I don't think the above does what you think it does. Lets assume you want to use fooUtilityMethod inside a burst function, that then brings in a use of fooArchetype, which Burst realises it has to do something with. What Burst is going to do in this instance is try and re-construct fooArchetype itself. If the FooUtility static constructor contains any managed code Burst is going to compile error. I've tried to create a little example that shows how this goes wrong: Code (CSharp): public static class DelayedStaticInitializer { private readonly static int foo; [BurstDiscard] static void Modify(ref uint x) { x++; } static DelayedStaticInitializer() { uint seed = 0; Modify(ref seed); var random = new Unity.Mathematics.Random(seed); foo = random.NextInt(); } public static int FooUtilityMethod() { return foo; } } In the above code, I've added a BurstDiscard method Modify, that would only be run on non-Burst'ed code. If I call DelayedStaticInitializer.FooUtilityMethod() from a Burst method and a managed method, they will produce different results, because the private readonly static int foo object is constructed two times - once in Burst, once not. For most static readonly variables this is fine because the constructors match, but obviously with the torturous test I wrote above there are some frailties. I don't think we could support your requested example above, but there is maybe some better error messaging we can produce to alert y'all if someone tried to do the bad pattern.

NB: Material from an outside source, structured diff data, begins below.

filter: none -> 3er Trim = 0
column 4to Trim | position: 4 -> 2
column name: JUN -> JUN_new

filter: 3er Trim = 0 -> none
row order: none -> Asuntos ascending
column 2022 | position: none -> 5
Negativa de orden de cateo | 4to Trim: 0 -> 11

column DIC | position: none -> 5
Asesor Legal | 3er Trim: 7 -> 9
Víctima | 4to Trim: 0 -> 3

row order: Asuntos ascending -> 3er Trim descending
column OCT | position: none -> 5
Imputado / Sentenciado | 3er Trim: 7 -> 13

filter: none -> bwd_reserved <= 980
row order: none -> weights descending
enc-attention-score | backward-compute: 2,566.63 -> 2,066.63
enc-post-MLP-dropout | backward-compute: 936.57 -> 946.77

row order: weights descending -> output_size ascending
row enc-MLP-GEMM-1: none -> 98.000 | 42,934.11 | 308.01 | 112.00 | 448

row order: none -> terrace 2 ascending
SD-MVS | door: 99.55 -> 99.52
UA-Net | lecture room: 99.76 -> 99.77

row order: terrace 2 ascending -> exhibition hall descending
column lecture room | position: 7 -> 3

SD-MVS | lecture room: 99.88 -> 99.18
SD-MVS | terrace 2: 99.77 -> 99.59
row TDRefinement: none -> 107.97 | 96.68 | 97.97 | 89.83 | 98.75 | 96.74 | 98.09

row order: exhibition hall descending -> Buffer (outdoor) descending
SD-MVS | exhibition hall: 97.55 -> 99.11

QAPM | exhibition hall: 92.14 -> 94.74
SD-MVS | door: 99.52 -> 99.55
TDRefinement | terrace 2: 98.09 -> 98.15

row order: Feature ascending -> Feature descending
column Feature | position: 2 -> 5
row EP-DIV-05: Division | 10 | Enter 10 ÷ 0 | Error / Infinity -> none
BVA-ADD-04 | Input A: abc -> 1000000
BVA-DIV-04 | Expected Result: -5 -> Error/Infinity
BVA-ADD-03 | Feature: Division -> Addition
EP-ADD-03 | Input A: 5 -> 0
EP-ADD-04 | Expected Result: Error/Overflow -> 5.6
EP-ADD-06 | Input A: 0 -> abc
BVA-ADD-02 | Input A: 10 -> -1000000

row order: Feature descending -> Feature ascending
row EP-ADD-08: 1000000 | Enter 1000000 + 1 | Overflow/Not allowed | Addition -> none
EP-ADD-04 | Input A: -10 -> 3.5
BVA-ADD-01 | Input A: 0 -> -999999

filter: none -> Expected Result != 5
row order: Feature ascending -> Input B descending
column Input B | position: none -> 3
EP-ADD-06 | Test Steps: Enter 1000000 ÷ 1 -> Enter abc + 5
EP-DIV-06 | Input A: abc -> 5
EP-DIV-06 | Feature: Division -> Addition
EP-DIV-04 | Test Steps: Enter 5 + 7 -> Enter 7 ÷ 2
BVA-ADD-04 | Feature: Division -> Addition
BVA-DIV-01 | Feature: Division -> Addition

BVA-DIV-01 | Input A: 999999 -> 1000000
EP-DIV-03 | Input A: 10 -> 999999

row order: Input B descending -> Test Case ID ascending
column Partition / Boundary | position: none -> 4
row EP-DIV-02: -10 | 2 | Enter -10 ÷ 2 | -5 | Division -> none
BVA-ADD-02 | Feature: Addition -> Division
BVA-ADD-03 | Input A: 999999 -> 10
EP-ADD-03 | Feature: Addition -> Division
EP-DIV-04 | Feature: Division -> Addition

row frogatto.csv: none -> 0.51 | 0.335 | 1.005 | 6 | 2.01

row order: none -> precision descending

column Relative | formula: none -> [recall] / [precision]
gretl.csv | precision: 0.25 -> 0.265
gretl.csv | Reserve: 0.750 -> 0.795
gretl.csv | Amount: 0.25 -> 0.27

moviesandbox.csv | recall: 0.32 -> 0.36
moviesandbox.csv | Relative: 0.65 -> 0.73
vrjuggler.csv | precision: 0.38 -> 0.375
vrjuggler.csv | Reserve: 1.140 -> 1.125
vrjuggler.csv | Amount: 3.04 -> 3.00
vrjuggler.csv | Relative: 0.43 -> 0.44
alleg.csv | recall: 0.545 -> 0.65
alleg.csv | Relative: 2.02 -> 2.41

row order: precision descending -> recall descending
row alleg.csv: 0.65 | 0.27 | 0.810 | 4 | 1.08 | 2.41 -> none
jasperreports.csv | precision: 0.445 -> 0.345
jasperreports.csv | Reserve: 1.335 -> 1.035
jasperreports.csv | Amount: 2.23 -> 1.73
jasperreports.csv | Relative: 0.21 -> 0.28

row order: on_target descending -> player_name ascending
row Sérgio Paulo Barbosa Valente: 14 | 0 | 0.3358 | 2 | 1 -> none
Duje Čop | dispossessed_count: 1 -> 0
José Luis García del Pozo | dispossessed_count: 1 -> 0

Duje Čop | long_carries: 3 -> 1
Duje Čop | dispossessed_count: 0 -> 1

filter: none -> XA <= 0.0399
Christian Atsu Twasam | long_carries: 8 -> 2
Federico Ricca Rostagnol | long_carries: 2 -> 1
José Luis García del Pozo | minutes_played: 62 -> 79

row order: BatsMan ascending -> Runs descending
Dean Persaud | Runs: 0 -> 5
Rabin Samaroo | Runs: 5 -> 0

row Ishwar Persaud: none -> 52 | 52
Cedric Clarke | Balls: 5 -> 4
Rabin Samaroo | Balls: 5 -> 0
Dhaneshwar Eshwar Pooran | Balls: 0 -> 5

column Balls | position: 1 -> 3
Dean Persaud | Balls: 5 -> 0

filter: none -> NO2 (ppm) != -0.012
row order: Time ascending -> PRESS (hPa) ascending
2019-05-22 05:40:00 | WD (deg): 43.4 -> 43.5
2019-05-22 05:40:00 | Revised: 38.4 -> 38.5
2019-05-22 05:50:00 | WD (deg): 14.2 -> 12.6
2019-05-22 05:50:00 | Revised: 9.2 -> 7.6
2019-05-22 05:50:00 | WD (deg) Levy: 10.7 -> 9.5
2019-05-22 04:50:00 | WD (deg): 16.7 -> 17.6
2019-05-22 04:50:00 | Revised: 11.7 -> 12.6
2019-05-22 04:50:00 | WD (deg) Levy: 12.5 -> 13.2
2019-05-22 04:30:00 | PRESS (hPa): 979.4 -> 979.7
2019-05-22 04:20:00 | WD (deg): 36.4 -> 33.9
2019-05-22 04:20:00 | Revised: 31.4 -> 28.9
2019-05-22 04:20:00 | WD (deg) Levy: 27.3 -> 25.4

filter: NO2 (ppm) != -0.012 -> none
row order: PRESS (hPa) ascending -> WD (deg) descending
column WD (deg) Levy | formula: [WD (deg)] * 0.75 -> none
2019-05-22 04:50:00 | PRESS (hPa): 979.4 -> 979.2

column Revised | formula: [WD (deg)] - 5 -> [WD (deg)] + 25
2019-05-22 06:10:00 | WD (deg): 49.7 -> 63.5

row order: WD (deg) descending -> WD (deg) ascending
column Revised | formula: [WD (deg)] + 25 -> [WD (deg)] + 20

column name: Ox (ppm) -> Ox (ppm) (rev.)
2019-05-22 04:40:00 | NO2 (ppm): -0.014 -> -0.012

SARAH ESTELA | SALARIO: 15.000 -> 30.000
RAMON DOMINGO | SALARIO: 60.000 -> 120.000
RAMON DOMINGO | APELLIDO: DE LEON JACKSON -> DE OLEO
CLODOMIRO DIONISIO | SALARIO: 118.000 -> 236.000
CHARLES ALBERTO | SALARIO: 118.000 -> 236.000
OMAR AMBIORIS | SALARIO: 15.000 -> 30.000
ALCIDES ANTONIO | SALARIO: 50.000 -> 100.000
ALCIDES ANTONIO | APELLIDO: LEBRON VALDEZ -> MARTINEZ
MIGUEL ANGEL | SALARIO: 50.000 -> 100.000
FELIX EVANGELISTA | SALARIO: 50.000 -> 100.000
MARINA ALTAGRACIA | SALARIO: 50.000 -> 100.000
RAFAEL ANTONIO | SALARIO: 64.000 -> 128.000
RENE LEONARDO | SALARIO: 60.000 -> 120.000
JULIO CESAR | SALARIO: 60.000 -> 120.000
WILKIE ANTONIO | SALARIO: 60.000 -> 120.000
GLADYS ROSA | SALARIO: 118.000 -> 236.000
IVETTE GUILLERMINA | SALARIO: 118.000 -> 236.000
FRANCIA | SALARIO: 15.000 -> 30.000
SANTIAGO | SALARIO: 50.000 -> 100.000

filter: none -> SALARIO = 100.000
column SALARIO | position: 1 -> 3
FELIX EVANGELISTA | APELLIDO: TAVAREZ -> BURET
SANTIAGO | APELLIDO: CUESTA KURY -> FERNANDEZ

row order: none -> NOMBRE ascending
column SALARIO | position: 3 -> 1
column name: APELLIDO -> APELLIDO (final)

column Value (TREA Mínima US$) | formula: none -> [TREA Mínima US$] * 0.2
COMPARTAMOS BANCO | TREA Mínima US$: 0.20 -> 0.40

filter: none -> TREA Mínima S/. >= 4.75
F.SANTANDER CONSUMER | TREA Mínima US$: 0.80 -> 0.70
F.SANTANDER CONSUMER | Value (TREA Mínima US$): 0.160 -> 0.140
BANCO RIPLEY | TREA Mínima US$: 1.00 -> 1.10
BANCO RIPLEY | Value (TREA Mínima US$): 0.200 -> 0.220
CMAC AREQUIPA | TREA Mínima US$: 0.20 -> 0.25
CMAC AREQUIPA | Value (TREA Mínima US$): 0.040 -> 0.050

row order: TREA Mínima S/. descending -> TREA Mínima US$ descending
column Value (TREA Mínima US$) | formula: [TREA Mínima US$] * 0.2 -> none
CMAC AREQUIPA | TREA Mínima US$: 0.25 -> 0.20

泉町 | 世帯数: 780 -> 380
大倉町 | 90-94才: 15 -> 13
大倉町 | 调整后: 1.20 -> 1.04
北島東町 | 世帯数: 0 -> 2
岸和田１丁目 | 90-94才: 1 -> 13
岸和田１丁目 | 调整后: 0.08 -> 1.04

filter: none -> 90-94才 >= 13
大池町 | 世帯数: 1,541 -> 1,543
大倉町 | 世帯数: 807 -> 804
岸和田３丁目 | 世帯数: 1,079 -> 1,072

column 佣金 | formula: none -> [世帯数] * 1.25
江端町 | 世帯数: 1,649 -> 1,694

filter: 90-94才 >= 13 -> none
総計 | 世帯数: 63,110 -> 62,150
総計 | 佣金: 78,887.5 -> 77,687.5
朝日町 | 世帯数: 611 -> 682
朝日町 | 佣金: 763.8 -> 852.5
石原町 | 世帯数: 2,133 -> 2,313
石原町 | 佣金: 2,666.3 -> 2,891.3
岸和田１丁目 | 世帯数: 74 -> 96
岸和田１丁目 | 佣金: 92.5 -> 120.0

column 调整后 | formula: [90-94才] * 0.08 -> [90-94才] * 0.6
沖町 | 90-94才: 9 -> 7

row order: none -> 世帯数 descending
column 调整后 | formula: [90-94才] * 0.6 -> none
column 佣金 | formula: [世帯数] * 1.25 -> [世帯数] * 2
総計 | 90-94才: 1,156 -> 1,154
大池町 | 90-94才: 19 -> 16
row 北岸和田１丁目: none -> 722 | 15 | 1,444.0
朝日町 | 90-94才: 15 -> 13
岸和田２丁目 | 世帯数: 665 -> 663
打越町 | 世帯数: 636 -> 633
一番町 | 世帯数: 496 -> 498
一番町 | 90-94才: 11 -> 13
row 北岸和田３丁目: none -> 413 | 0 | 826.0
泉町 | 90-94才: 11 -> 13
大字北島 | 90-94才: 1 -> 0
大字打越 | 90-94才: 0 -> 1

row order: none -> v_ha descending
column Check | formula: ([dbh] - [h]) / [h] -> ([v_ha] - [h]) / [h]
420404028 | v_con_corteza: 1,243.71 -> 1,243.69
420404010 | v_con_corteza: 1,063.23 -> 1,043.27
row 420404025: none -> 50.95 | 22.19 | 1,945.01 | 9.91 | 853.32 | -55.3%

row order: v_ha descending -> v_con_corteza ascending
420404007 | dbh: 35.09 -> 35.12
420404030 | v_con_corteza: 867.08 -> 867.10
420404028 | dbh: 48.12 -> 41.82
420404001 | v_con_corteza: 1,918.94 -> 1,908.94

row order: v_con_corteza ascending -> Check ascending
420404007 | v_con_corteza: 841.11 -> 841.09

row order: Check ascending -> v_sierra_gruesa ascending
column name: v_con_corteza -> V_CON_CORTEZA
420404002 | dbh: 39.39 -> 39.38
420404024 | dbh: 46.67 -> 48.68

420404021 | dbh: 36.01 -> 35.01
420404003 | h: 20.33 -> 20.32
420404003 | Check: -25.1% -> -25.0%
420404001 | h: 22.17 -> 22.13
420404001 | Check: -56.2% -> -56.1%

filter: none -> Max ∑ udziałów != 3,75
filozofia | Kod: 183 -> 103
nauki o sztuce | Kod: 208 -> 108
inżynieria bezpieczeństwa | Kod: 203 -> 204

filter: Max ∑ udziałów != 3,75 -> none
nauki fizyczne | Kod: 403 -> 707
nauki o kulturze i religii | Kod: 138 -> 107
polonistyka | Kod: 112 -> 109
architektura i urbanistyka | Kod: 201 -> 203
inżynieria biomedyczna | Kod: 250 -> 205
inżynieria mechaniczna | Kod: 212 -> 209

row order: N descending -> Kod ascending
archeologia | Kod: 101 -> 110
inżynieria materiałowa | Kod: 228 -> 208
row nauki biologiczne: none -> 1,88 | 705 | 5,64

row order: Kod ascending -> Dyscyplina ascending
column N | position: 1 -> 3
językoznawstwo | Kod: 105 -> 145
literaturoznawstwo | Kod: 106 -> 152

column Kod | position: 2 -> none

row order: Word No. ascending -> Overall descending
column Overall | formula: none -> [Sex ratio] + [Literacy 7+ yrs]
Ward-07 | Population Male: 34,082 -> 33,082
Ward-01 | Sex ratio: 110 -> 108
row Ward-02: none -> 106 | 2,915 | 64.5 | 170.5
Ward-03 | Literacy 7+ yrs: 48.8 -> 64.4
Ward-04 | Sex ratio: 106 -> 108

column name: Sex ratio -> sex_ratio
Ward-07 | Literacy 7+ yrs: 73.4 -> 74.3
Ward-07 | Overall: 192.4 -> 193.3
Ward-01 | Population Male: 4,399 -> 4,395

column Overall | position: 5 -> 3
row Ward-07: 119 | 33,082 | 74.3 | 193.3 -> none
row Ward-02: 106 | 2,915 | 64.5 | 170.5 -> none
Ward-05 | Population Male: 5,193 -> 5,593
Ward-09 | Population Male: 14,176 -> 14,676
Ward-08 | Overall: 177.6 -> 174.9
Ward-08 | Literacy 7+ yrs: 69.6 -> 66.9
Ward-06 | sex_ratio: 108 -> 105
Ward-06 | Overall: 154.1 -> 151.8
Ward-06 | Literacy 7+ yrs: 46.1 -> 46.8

Please do have a look at Shared Static. It will let you read and write static values. https://docs.unity3d.com/Packages/com.unity.burst@1.2/manual/index.html#shared-static Here is what i did come up with with this: Code (CSharp): using Unity.Burst; using Unity.Entities; using Unity.Mathematics; public class HapticsSystem : SystemBase { public static void ShakeHands (float shakeDuration, float shakeStrength, float currentTime) { HapticsMutableStaticData.Field.Data.shakeTill = currentTime + shakeDuration; HapticsMutableStaticData.Field.Data.shaking = true; Vibration.Vibrate(shakeStrength); } protected override void OnUpdate () { if (HapticsMutableStaticData.Field.Data.shaking && Time.ElapsedTime > HapticsMutableStaticData.Field.Data.shakeTill) { Vibration.Vibrate(0); HapticsMutableStaticData.Field.Data.shaking = false; } } } public abstract class HapticsMutableStaticData { public struct HapticsData { public bool shaking; public float shakeTill; } public static readonly SharedStatic<HapticsData> Field = SharedStatic<HapticsData>.GetOrCreate<HapticsMutableStaticData, DataFieldKey>(); private class DataFieldKey {} }
Looks great , how to use that with arrays ? Seems like its not supported atm ? Code (CSharp): Invalid managed type found for `Unity.Collections.NativeArray`1<Unity.Mathematics.int2>&` as a generic argument of the struct `Unity.Burst.SharedStatic`1<Unity.Collections.NativeArray`1<Unity.Mathematics.int2>>`.: the type `ref Unity.Collections.NativeArray`1<Unity.Mathematics.int2>` is a managed type and is not supported For the following : Code (CSharp): public abstract class TableData { private class UVOffsetsKey { } public static readonly SharedStatic<NativeArray<int2>> UVOffsets = SharedStatic<NativeArray<int2>>.GetOrCreate<TableData, UVOffsetsKey>(); static TableData() { UVOffsets.Data = new NativeArray<int2>(new int2[] { new int2( 0, 1 ) , // 0 ------ 1 new int2( 1, 1 ) , // | | new int2( 1, 0 ) , // | | new int2( 0, 0 ) , // 3 ------ 2 }, Allocator.Persistent); } } public static class TableDataOld { public static readonly int[] UVOffsets = { 0, 1 , // 0 ------ 1 1, 1 , // | | 1, 0 , // | | 0, 0 , // 3 ------ 2 }; }
Currently NativeArray internally has managed DisposeSentinel, so it cannot be used in SharedStatic. Maybe you can use UnsafeList<T> or FixedListBytesXXX<T> instead?